It follows therefore that
the application to lead further evidence must fail.
Preliminary Issues
[14]
Although some argument was initially advanced as to whether this is a
PAJA or legality review, it ultimately came to be accepted
that
nothing turns on the point. The argument proceeded on the basis that
whether or not the Minister exceeded his powers in promulgating
the
regulations was indeed subject to review. As this court observed in
Minister of Home
Affairs and Another v Public Protector of the Republic of South
Africa
: ‘
No
procedural differences arise and the grounds of review that
apply in respect of both pathways to review derive ultimately
from
the same source – the common law – although, in the PAJA,
those grounds have been codified.’
[2]
[15] Before analysing the
provisions of the impugned regulations it is necessary to address
first Afribusiness’ contention
that the regulations are invalid
on the ground that they were enacted in a procedurally unfair manner,
or that the Minister, before
adopting them, had failed to comply with
the Socio-Economic Impact Assessment System Guidelines (SEIAS
Guidelines). Neither point
need detain us.
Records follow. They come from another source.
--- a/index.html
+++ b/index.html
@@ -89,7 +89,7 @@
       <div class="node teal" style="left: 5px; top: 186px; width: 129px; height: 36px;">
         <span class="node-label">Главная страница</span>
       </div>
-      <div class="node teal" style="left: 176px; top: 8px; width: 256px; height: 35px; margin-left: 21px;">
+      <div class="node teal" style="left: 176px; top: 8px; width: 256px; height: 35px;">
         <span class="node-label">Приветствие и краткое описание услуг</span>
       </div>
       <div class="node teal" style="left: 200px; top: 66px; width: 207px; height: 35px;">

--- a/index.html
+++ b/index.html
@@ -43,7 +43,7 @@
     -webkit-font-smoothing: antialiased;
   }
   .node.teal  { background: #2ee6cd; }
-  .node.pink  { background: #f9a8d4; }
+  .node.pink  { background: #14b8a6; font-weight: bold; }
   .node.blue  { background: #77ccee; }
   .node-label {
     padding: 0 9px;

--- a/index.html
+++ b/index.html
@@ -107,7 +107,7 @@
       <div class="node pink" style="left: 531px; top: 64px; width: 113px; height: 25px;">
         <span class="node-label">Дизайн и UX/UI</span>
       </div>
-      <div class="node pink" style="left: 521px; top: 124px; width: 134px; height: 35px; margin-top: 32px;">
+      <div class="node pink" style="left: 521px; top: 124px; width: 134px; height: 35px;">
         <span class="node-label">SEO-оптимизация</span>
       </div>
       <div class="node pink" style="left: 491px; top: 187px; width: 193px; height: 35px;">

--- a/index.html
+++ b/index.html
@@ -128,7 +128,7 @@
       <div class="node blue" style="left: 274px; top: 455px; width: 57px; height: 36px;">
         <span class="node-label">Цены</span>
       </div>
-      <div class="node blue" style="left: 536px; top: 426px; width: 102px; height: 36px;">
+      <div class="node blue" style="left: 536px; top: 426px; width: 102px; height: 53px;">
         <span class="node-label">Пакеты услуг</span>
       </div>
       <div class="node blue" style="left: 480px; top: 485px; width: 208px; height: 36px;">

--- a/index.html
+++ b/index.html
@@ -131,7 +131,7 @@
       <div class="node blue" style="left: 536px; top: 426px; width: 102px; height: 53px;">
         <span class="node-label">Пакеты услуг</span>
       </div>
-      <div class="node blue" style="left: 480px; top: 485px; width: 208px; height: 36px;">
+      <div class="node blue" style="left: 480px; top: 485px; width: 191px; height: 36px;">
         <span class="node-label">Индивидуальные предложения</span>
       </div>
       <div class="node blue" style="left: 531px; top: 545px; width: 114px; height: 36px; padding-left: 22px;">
Although by no means
persuaded, I shall assume (without deciding) in the Minister’s
favour that sufficient
time had been provided for comments on the
Draft Regulations. I am also willing to assume in the
Minister’s favour
that his failure to comply with SEIAS
Guidelines did not render the 2017 Regulations unlawful.
Legal Framework
[16] Section 5 of the Framework
Act empowers the Minister to make regulations. It provides as
follows:
‘
(1)
The Minister may make regulations regarding any matter that may be
necessary or expedient to prescribe in order to achieve the
objects
of this Act.
(2)
Draft regulation must be published for public comment in the
Government Gazette and every Provincial Gazette before promulgation.’
According
to its Preamble, the Framework Act was enacted to give effect to
s 217(3) of the Constitution by providing a framework
for the
implementation of the procurement policy contemplated in s 217(2) of
the Constitution; and to provide for matters connected
therewith.
And, ‘preferential procurement policy’ is defined in the
Framework Act to mean ‘a procurement policy
contemplated in s
217(2) of the Constitution’.
[17] Section 217 of the
Constitution reads:
‘
(1)
When an organ of state in the national, provincial or local sphere of
government, or any other institution identified in national
legislation, contracts for goods or services, it must do so in
accordance with a system which is fair, equitable, transparent,
competitive and cost-effective.
(2)
Subsection (1) does not prevent the organs of state or institutions
referred to in that subsection from implementing a procurement
policy
providing for─
(a)
categories
of preference in the allocation of contracts; and
(b)
the
protection or advancement of persons, or categories of persons,
disadvantaged by unfair discrimination.
(3)
National legislation must prescribe a framework within which the
policy referred to in subsection (2) must be implemented.’
[18]
The national legislation contemplated in s 217(3) is the Framework
Act. Section 1 of the Framework Act defines ‘acceptable
tender’
to mean ‘any tender which, in all respects, complies with the
specifications and conditions of tender as set
out in the tender
documents’.
[3]
In terms of s 2:
‘
(1)
An organ of state must determine its preferential procurement policy
and implement it within the following framework:
(a)
A
preference point system must be followed;
(b)
(i)
for contracts with a Rand value a prescribed amount a maximum of 10
points may be allocated for specific goals as contemplated
in
paragraph (d) provided that the lowest acceptable tender scores 90
points for price;
(ii)
for contracts with a Rand value equal to or below a prescribed amount
a maximum of 20 points may be allocated for specific
goals as
contemplated in paragraph (d) provided that the lowest acceptable
tender scores 80 points for price;
(c)
any
other acceptable tenders which are higher in price must score fewer
points, on a
pro
rata
basis,
calculated on their tender prices in relation to the lowest
acceptable tender, in accordance with a prescribed formula;
(d)
the
specific goals may include─
(i)
contracting with persons, or categories of persons, historically
disadvantaged by unfair discrimination on the basis of race,
gender
or disability;
(ii)
implementing the programmes of the Reconstruction and Development
Programme as published in
Government Gazette
No. 16085 dated
23 November 1994;
(e)
any
specific goal for which a point may be awarded, must be clearly
specified in the invitation to submit a tender;
(f)
the
contract must be awarded to the tenderer who scores the highest
points, unless objective criteria in addition to those contemplated
in paragraphs (d) and (e) justify the award to another tenderer; and
(g)
any
contract awarded on account of false information furnished by the
tenderer in order to secure preference in terms of this Act,
may be
cancelled at the sole discretion of the organ of state without
prejudice to any other remedies the organ of state may have.
(2)
Any goals contemplated in subsection (1) (e) must be measurable,
quantifiable and monitored for compliance.’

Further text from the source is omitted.